- **Aim of the exercise**
In the listing below, locate the line containing "- Build Cart - Build" and the line containing "- Vtiger is". Output both of them and every line between, exactly as written, and nothing more.

- **Data extracts**
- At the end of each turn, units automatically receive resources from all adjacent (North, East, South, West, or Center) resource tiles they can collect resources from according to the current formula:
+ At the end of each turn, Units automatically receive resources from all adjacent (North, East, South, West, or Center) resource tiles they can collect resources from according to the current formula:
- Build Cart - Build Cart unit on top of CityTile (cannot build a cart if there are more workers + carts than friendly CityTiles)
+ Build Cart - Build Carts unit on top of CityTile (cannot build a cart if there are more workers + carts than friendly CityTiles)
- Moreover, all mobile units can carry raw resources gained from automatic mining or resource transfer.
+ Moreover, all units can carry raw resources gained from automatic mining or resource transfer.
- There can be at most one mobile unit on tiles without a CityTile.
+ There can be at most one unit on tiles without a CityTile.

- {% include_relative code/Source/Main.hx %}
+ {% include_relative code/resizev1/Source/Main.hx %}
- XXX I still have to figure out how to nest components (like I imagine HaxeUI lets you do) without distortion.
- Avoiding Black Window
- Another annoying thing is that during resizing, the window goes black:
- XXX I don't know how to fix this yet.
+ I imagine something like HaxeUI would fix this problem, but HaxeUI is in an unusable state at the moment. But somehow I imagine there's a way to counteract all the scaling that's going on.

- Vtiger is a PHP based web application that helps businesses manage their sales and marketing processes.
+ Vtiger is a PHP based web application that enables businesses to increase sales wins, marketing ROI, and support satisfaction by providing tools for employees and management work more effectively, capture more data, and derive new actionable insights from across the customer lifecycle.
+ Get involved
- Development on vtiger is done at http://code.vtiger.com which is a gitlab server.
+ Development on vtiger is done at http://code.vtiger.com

- **Task solution**
- Build Cart - Build Cart unit on top of CityTile (cannot build a cart if there are more workers + carts than friendly CityTiles)
+ Build Cart - Build Carts unit on top of CityTile (cannot build a cart if there are more workers + carts than friendly CityTiles)
- Moreover, all mobile units can carry raw resources gained from automatic mining or resource transfer.
+ Moreover, all units can carry raw resources gained from automatic mining or resource transfer.
- There can be at most one mobile unit on tiles without a CityTile.
+ There can be at most one unit on tiles without a CityTile.

- {% include_relative code/Source/Main.hx %}
+ {% include_relative code/resizev1/Source/Main.hx %}
- XXX I still have to figure out how to nest components (like I imagine HaxeUI lets you do) without distortion.
- Avoiding Black Window
- Another annoying thing is that during resizing, the window goes black:
- XXX I don't know how to fix this yet.
+ I imagine something like HaxeUI would fix this problem, but HaxeUI is in an unusable state at the moment. But somehow I imagine there's a way to counteract all the scaling that's going on.

- Vtiger is a PHP based web application that helps businesses manage their sales and marketing processes.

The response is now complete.